Problem to work on> Write out every entry exactly; the pictures do not belong in the copy.

The input>
::::::

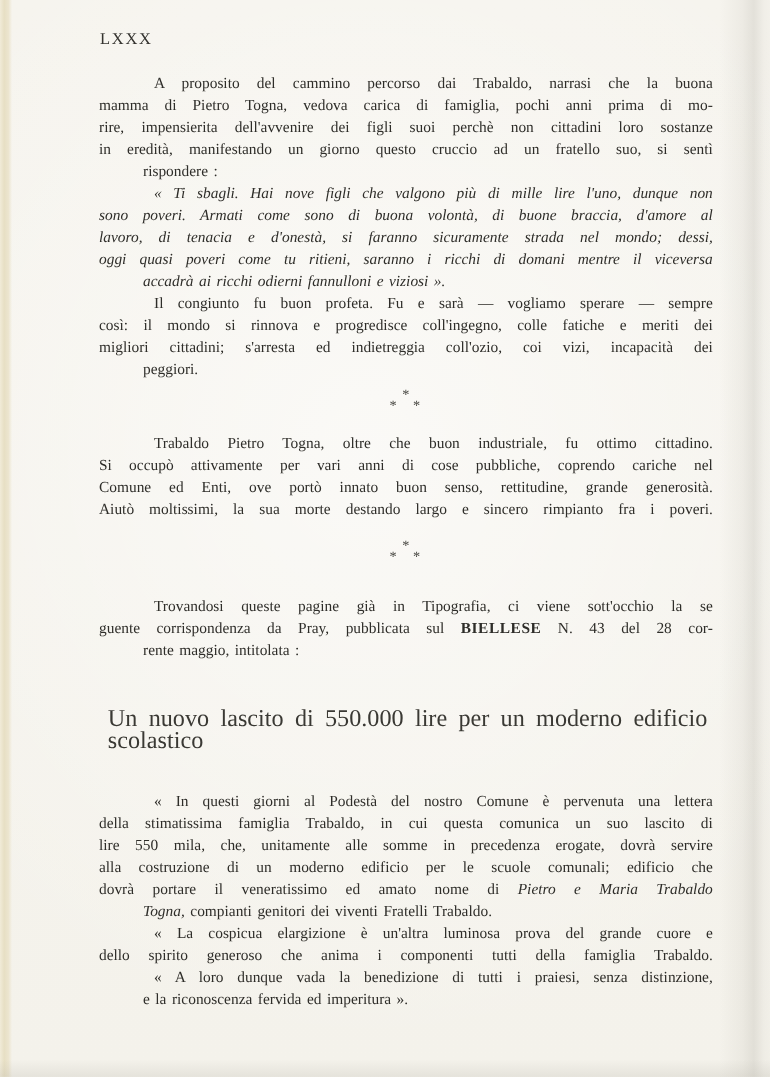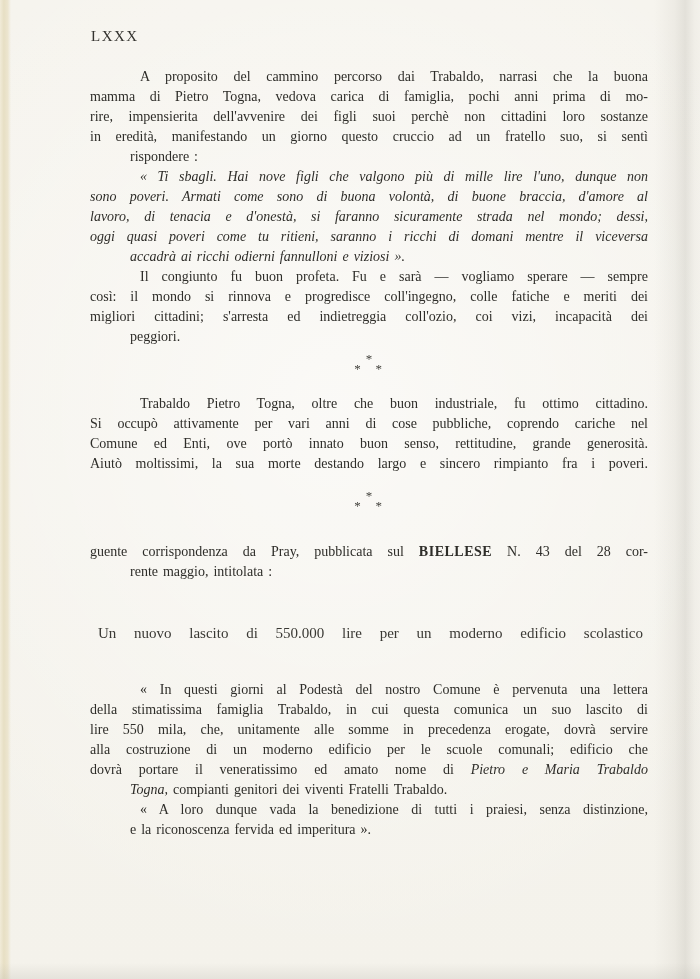"Trovandosi queste pagine già in" span.line { html: none -> <span>Trovandosi queste pagine già in Tipografia, ci viene sott'occhio la se</span> }
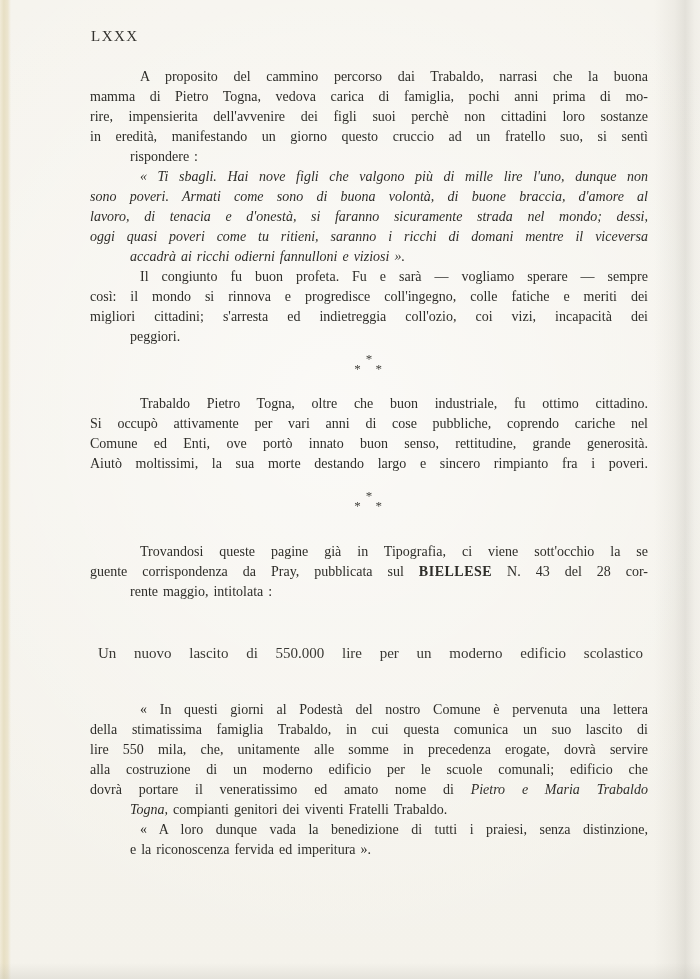"Un nuovo lascito di 550.000" .headline { font-size: 15px -> 22px }
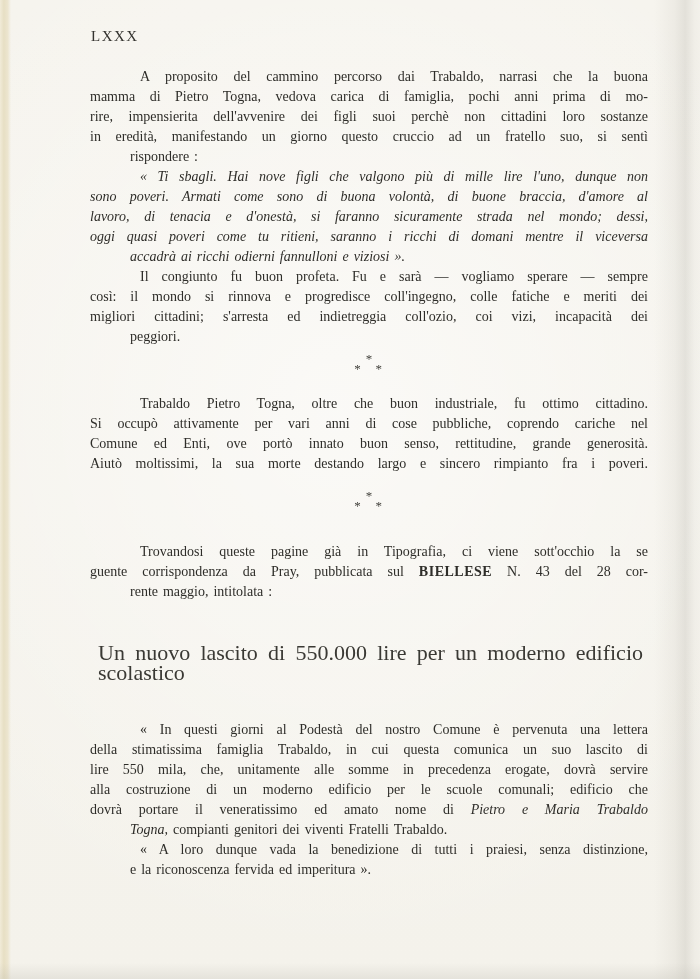"« La cospicua elargizione è" p.para { html: none -> <p> <span>« La cospicua elargizione è un'altra luminosa prova del grande cuore e</span> <span>dello spirito generoso che anima i componenti tutti della famiglia Trabaldo.</span> </p> }
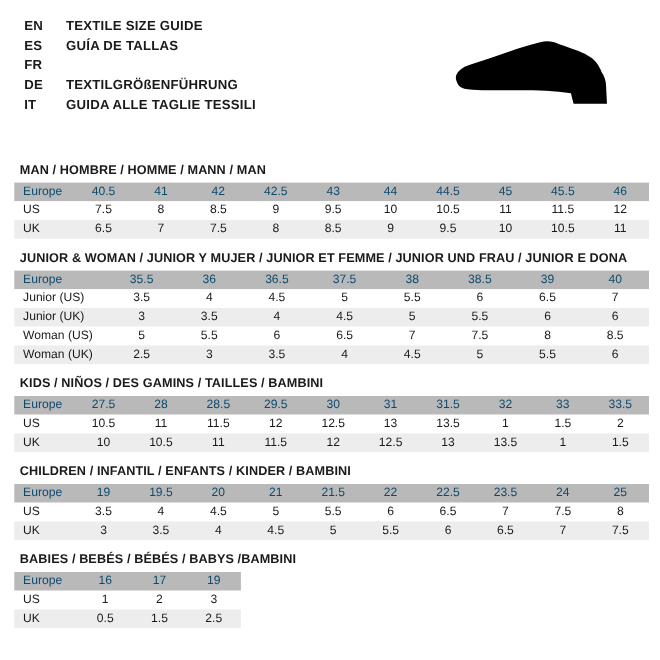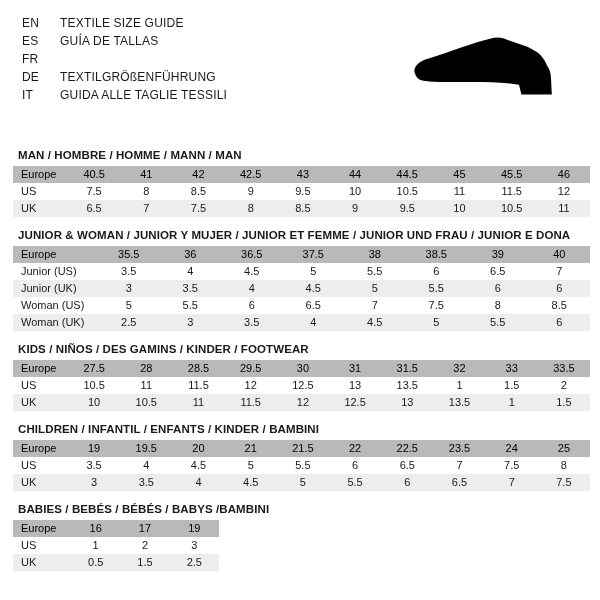"EN" .lang-row { font-weight: normal -> bold }
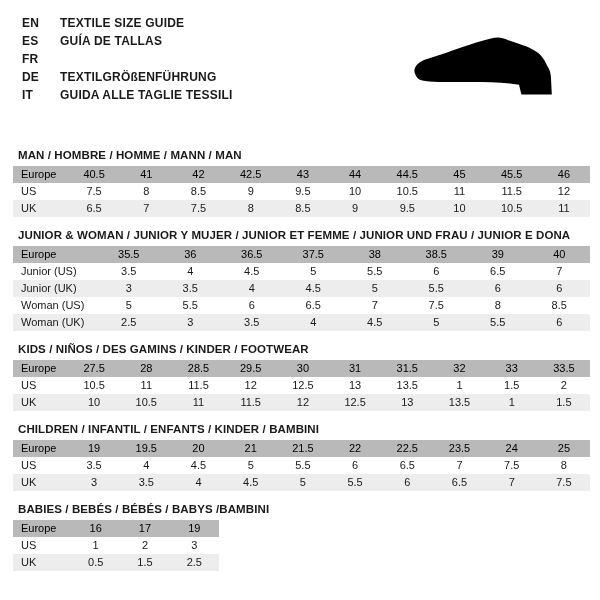"Europe" .size-row.head { color: #000000 -> #0c4a6e }
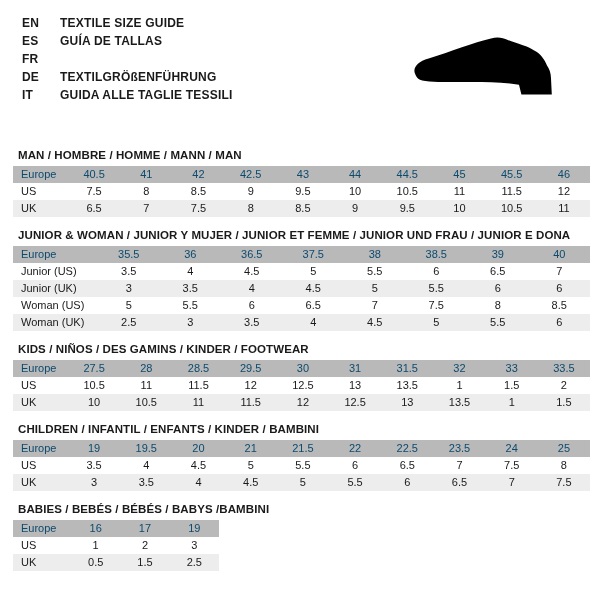"KIDS / NIÑOS / DES" div.section-title { text: KINDER / FOOTWEAR -> TAILLES / BAMBINI }
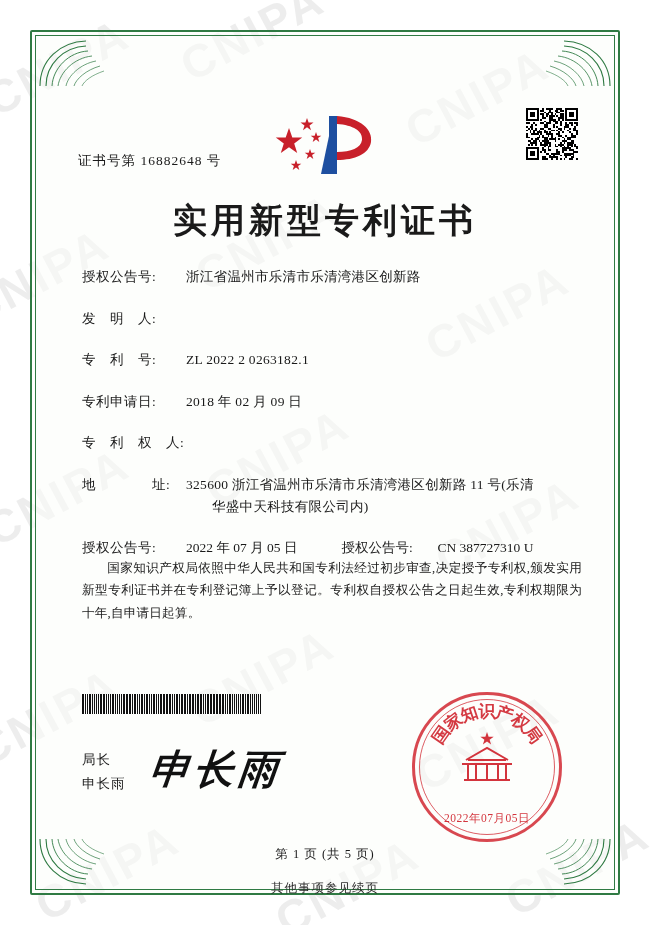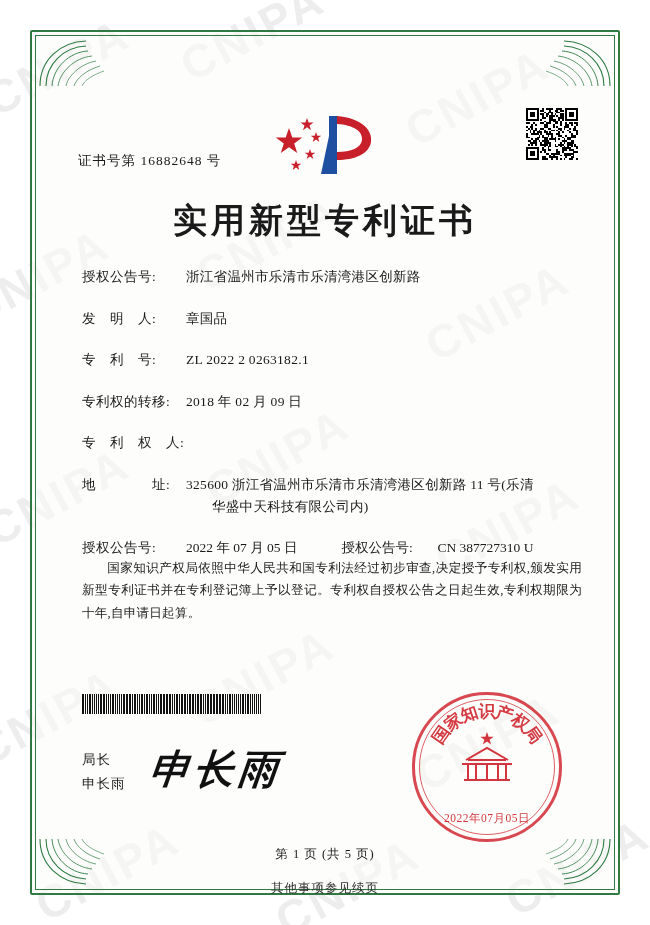"章国品" div.val { html: <div>章国品</div> -> none }
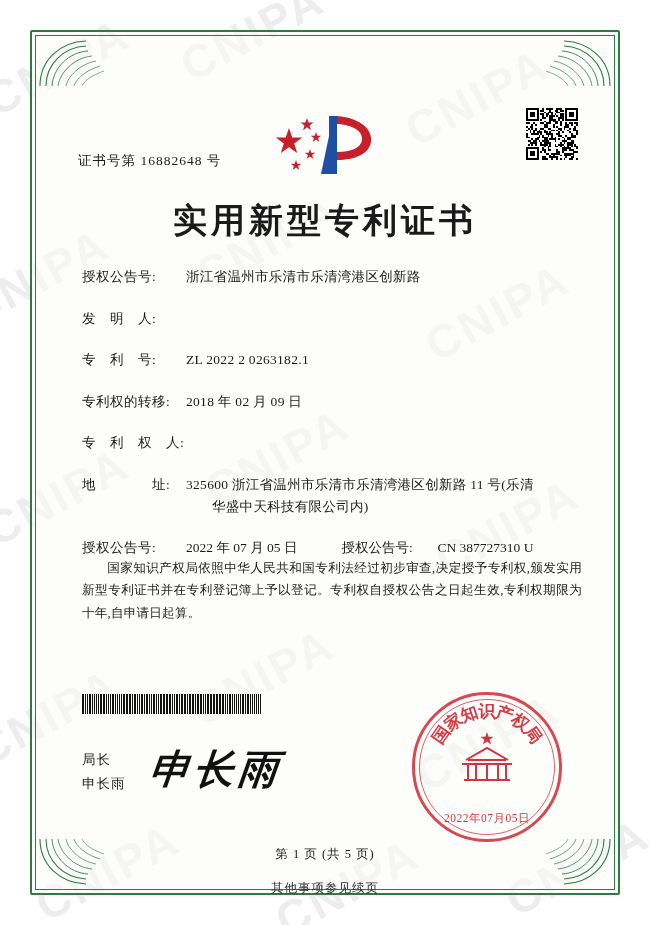"专利权的转移:" div.lbl { text: 权的转移 -> 申请日 }
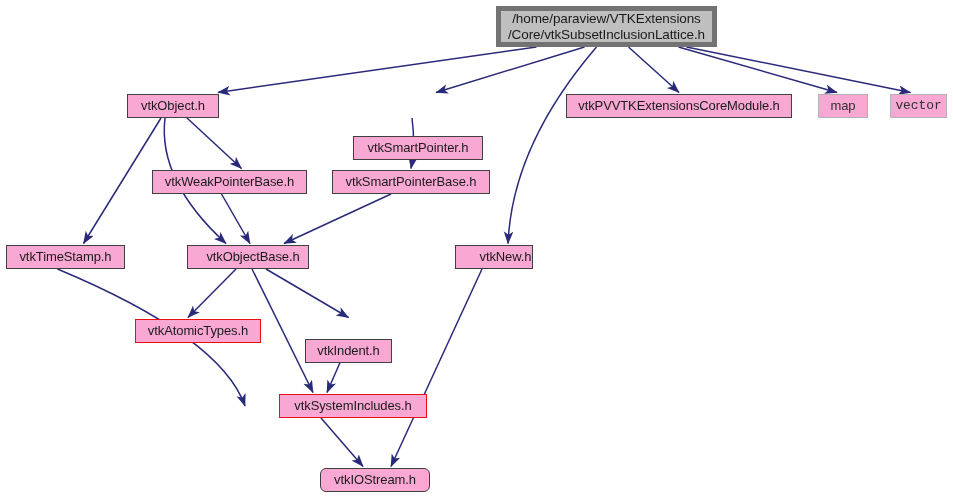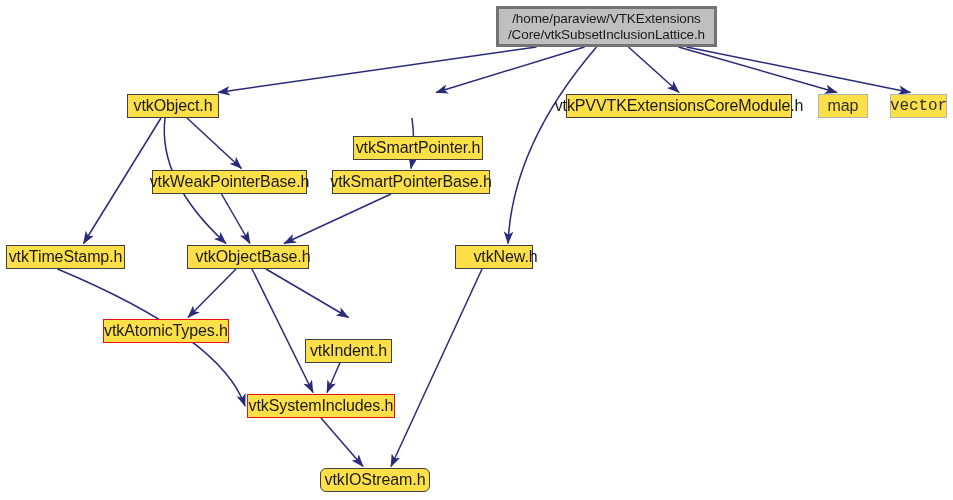"/home/paraview/VTKExtensions" .node.root { border: 3px solid #737373 -> 5px solid #737373 }
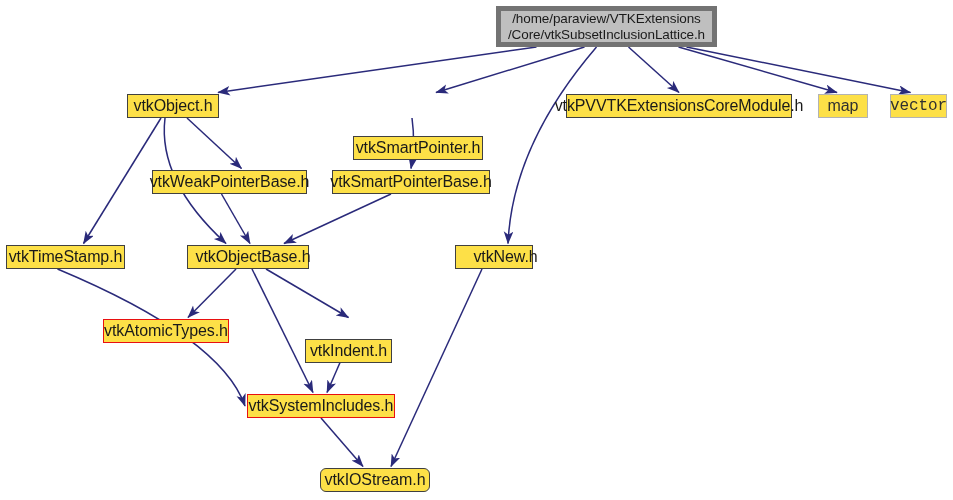"vtkObject.h" .node { background: #fde047 -> #f9a8d4; font-size: 16px -> 13px }
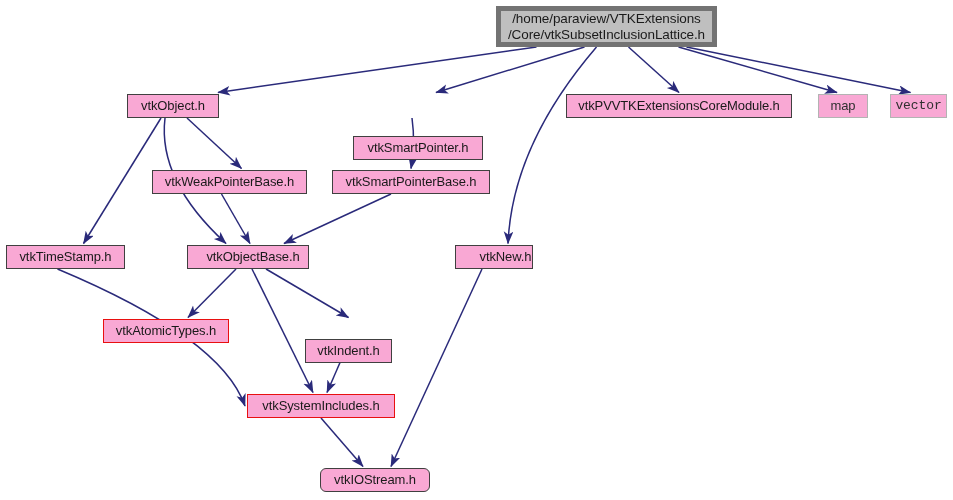"vtkAtomicTypes.h" .node.red { margin-left: none -> 32px }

::::::

Reply to the task>
"Trovandosi queste pagine già in" span.line { html: none -> <span>Trovandosi queste pagine già in Tipografia, ci viene sott'occhio la se</span> }
"Un nuovo lascito di 550.000" .headline { font-size: 15px -> 22px }
"« La cospicua elargizione è" p.para { html: none -> <p> <span>« La cospicua elargizione è un'altra luminosa prova del grande cuore e</span> <span>dello spirito generoso che anima i componenti tutti della famiglia Trabaldo.</span> </p> }
"EN" .lang-row { font-weight: normal -> bold }
"Europe" .size-row.head { color: #000000 -> #0c4a6e }
"KIDS / NIÑOS / DES" div.section-title { text: KINDER / FOOTWEAR -> TAILLES / BAMBINI }
"章国品" div.val { html: <div>章国品</div> -> none }
"专利权的转移:" div.lbl { text: 权的转移 -> 申请日 }
"/home/paraview/VTKExtensions" .node.root { border: 3px solid #737373 -> 5px solid #737373 }
"vtkObject.h" .node { background: #fde047 -> #f9a8d4; font-size: 16px -> 13px }
"vtkAtomicTypes.h" .node.red { margin-left: none -> 32px }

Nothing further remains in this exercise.